### Image comparison data
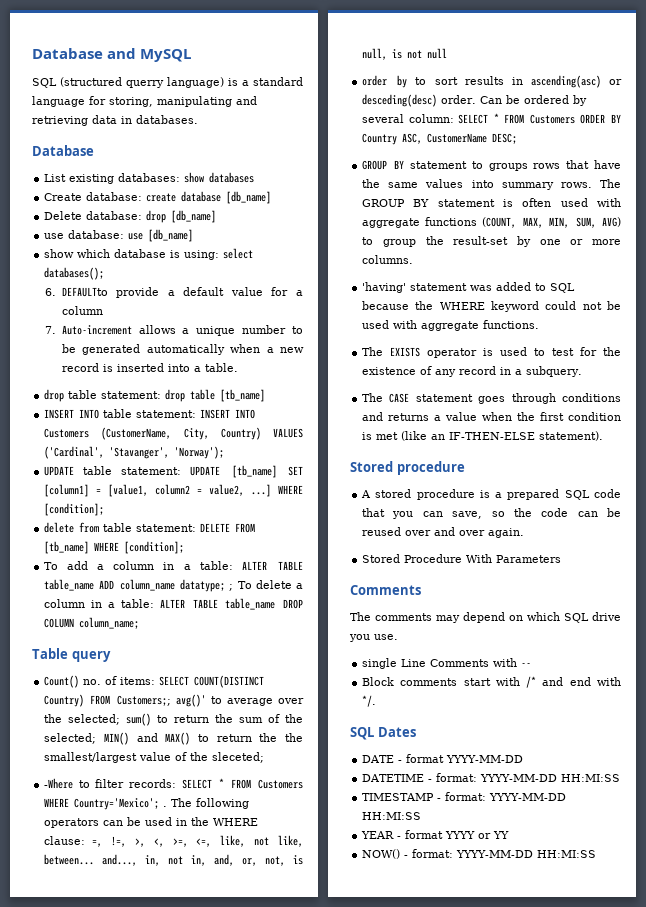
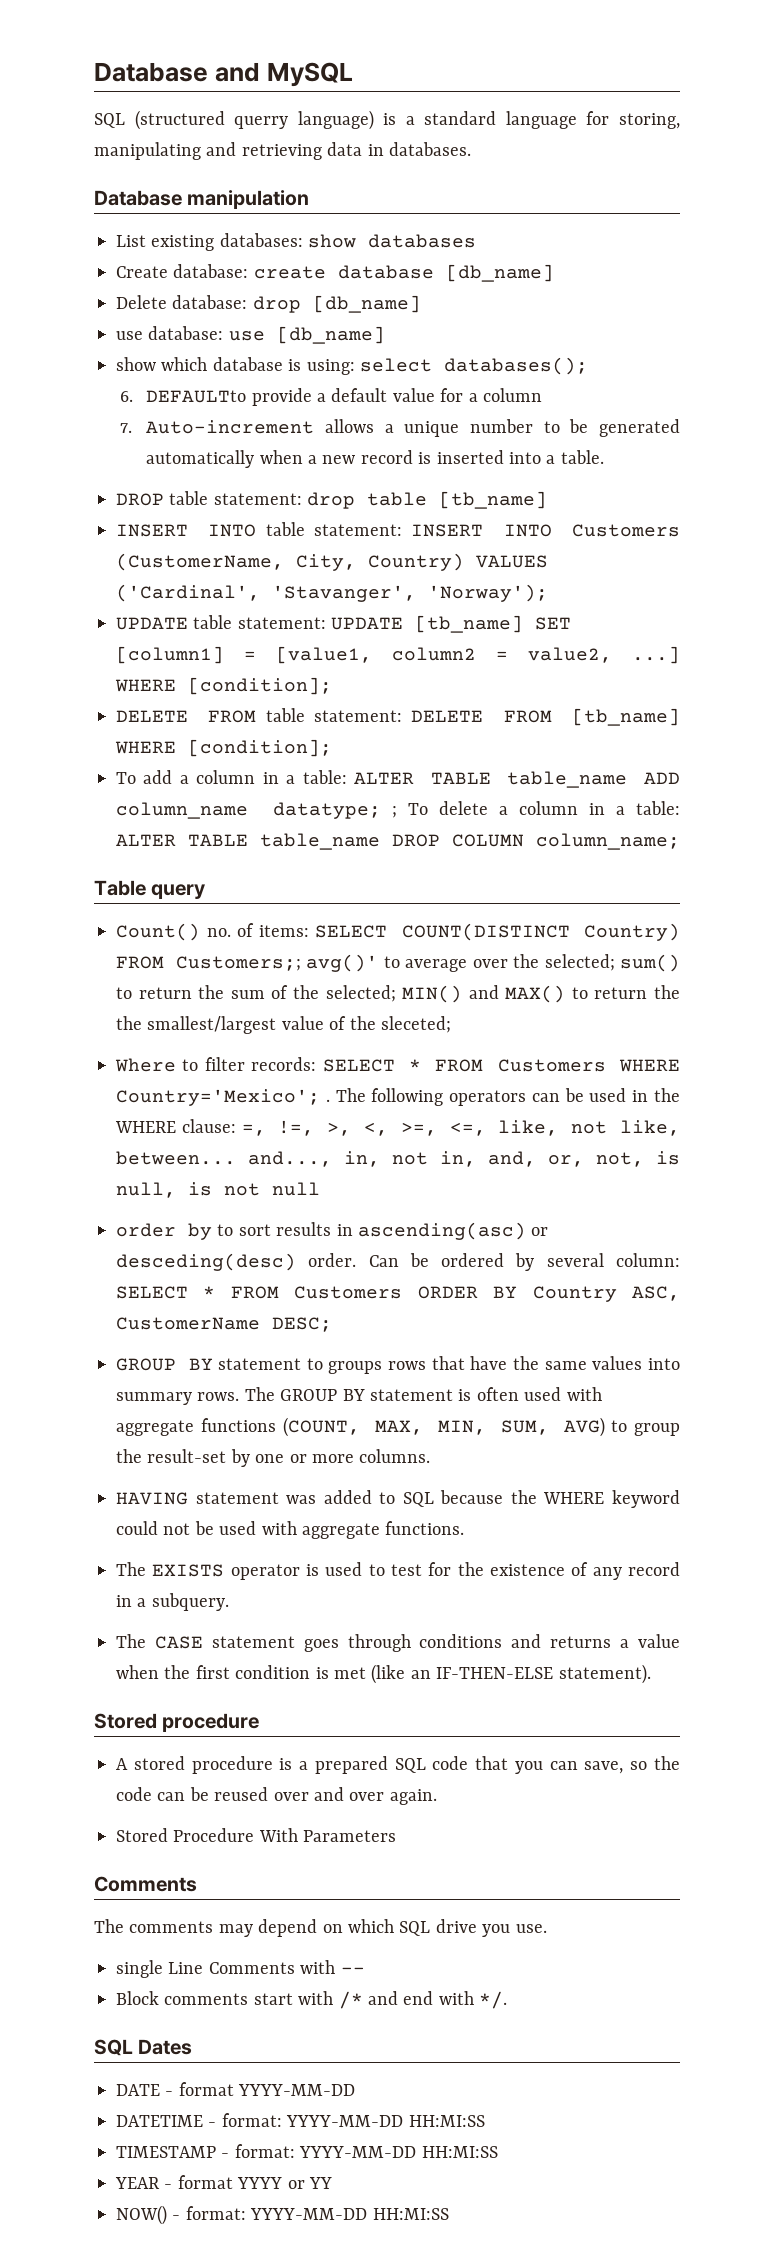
  SQL (structured querry language) is a standard language for storing, manipulating and retrieving data in databases.
- Database
+ Database manipulation
- drop table statement: drop table [tb_name]
+ DROP table statement: drop table [tb_name]
- delete from table statement: DELETE FROM [tb_name] WHERE [condition];
+ DELETE FROM table statement: DELETE FROM [tb_name] WHERE [condition];
- -Where to filter records: SELECT * FROM Customers WHERE Country='Mexico'; .
+ Where to filter records: SELECT * FROM Customers WHERE Country='Mexico'; .
- 'having' statement was added to SQL because the WHERE keyword could not be used with aggregate functions.
+ HAVING statement was added to SQL because the WHERE keyword could not be used with aggregate functions.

### Exercise aim
The pictures stay out of the copy. Set down the entries above precisely.

### Response to this exercise
  SQL (structured querry language) is a standard language for storing, manipulating and retrieving data in databases.
- Database
+ Database manipulation
- drop table statement: drop table [tb_name]
+ DROP table statement: drop table [tb_name]
- delete from table statement: DELETE FROM [tb_name] WHERE [condition];
+ DELETE FROM table statement: DELETE FROM [tb_name] WHERE [condition];
- -Where to filter records: SELECT * FROM Customers WHERE Country='Mexico'; .
+ Where to filter records: SELECT * FROM Customers WHERE Country='Mexico'; .
- 'having' statement was added to SQL because the WHERE keyword could not be used with aggregate functions.
+ HAVING statement was added to SQL because the WHERE keyword could not be used with aggregate functions.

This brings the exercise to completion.